(GOAL OF THE EXERCISE) Print the records below exactly as they appear. Omit all pictures.

(INFORMATION SUPPLIED)

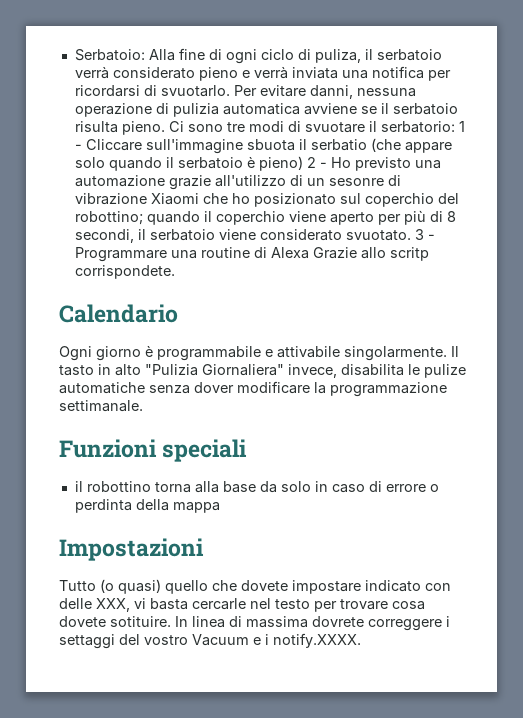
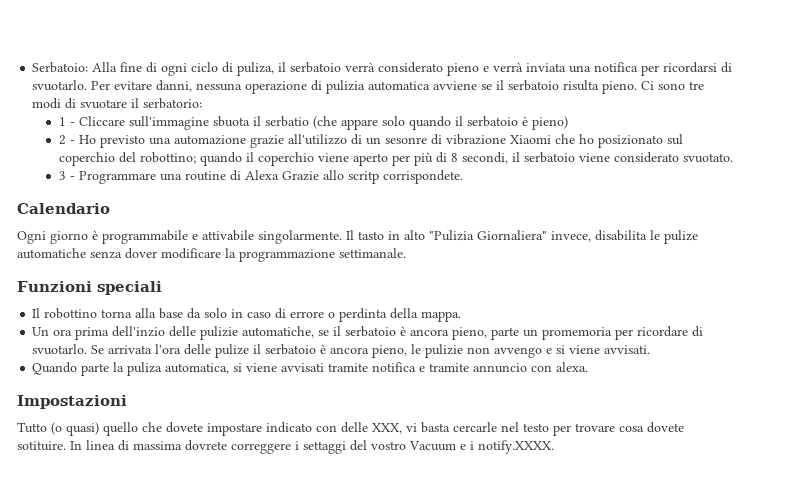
(455, 127) none -> (203, 103) //
(303, 163) none -> (568, 123) //
(411, 235) none -> (733, 158) //
[74,481,83,492] il -> [32,308,41,318] Il
[172,502,220,513] mappa -> [421,311,462,322] [32,326,704,340] [32,344,651,358] [32,362,589,376] mappa. // Un ora prima dell'inzio delle pulizie automatiche, se il serbatoio è ancora pieno, parte un promemoria per ricordare di svuotarlo. Se arrivata l'ora delle pulize il serbatoio è ancora pieno, le pulizie non avvengo e si viene avvisati. // Quando parte la puliza automatica, si viene avvisati tramite notifica e tramite annuncio con alexa.

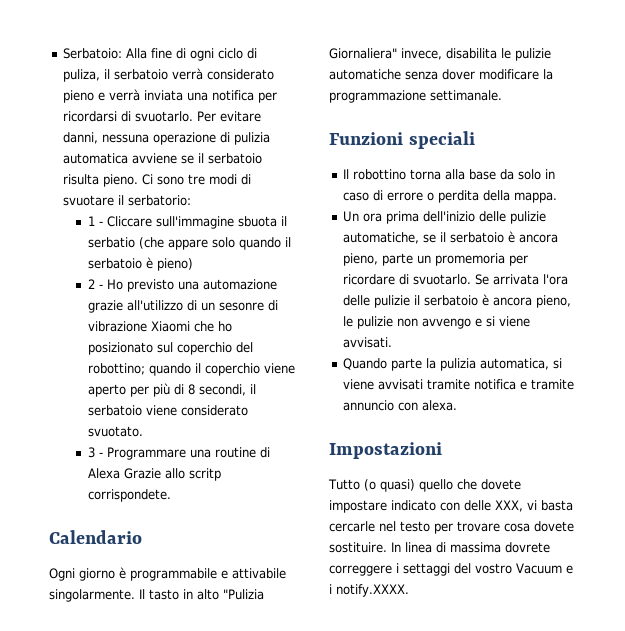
[664,230,698,244] pulize -> [515,48,551,61] pulizie
[339,308,388,322] perdinta -> [438,190,480,203] perdita
[112,326,166,337] dell'inzio -> [423,211,476,222] dell'inizio
[215,344,250,358] pulize -> [374,295,411,308] pulizie
[127,362,163,376] puliza -> [440,358,477,371] pulizia
[17,441,66,451] sotituire. -> [329,542,387,553] sostituire.

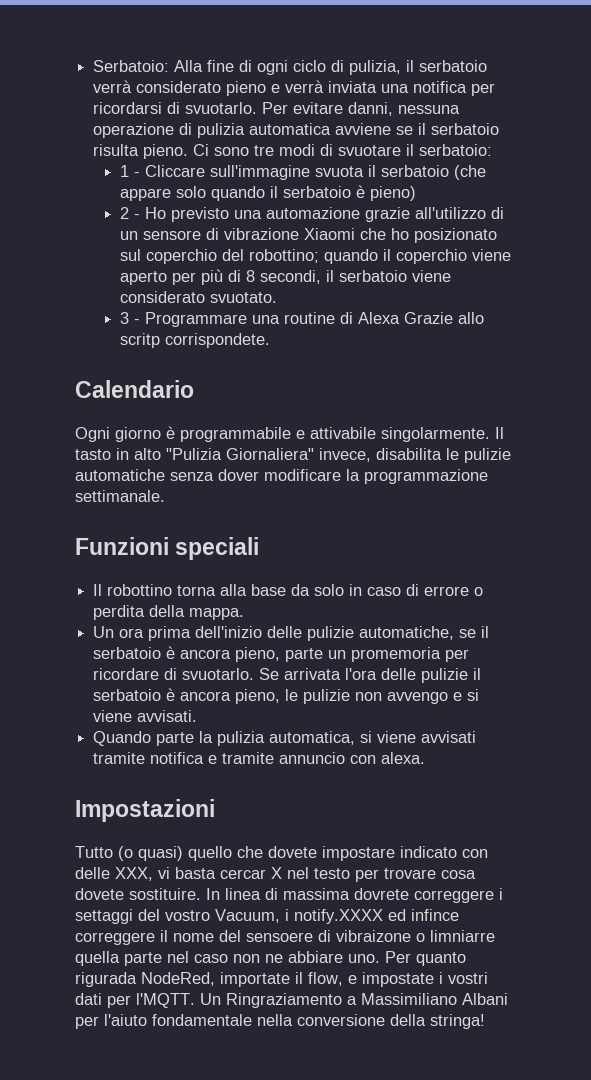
[63,69,101,82] puliza, -> [349,60,402,75] pulizia,
[128,195,192,206] serbatorio: -> [419,144,493,156] serbatoio:
[238,216,288,227] [88,237,136,248] sbuota il serbatio -> [315,165,450,177] svuota il serbatoio
[219,302,265,311] sesonre -> [143,230,202,240] sensore
[329,521,375,532] cercarle -> [220,867,282,879] cercar X
[516,563,573,574] [329,584,409,597] Vacuum e i notify.XXXX. -> [215,909,459,924] [75,930,495,945] [75,951,466,966] [75,972,488,987] [75,993,508,1008] [75,1014,485,1029] Vacuum, i notify.XXXX ed infince correggere il nome del sensoere di vibraizone o limniarre quella parte nel caso non ne abbiare uno. Per quanto rigurada NodeRed, importate il flow, e impostate i vostri dati per l'MQTT. Un Ringraziamento a Massimiliano Albani per l'aiuto fondamentale nella conversione della stringa!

(ANSWER SECTION)
(455, 127) none -> (203, 103) //
(303, 163) none -> (568, 123) //
(411, 235) none -> (733, 158) //
[74,481,83,492] il -> [32,308,41,318] Il
[172,502,220,513] mappa -> [421,311,462,322] [32,326,704,340] [32,344,651,358] [32,362,589,376] mappa. // Un ora prima dell'inzio delle pulizie automatiche, se il serbatoio è ancora pieno, parte un promemoria per ricordare di svuotarlo. Se arrivata l'ora delle pulize il serbatoio è ancora pieno, le pulizie non avvengo e si viene avvisati. // Quando parte la puliza automatica, si viene avvisati tramite notifica e tramite annuncio con alexa.

[664,230,698,244] pulize -> [515,48,551,61] pulizie
[339,308,388,322] perdinta -> [438,190,480,203] perdita
[112,326,166,337] dell'inzio -> [423,211,476,222] dell'inizio
[215,344,250,358] pulize -> [374,295,411,308] pulizie
[127,362,163,376] puliza -> [440,358,477,371] pulizia
[17,441,66,451] sotituire. -> [329,542,387,553] sostituire.

[63,69,101,82] puliza, -> [349,60,402,75] pulizia,
[128,195,192,206] serbatorio: -> [419,144,493,156] serbatoio:
[238,216,288,227] [88,237,136,248] sbuota il serbatio -> [315,165,450,177] svuota il serbatoio
[219,302,265,311] sesonre -> [143,230,202,240] sensore
[329,521,375,532] cercarle -> [220,867,282,879] cercar X
[516,563,573,574] [329,584,409,597] Vacuum e i notify.XXXX. -> [215,909,459,924] [75,930,495,945] [75,951,466,966] [75,972,488,987] [75,993,508,1008] [75,1014,485,1029] Vacuum, i notify.XXXX ed infince correggere il nome del sensoere di vibraizone o limniarre quella parte nel caso non ne abbiare uno. Per quanto rigurada NodeRed, importate il flow, e impostate i vostri dati per l'MQTT. Un Ringraziamento a Massimiliano Albani per l'aiuto fondamentale nella conversione della stringa!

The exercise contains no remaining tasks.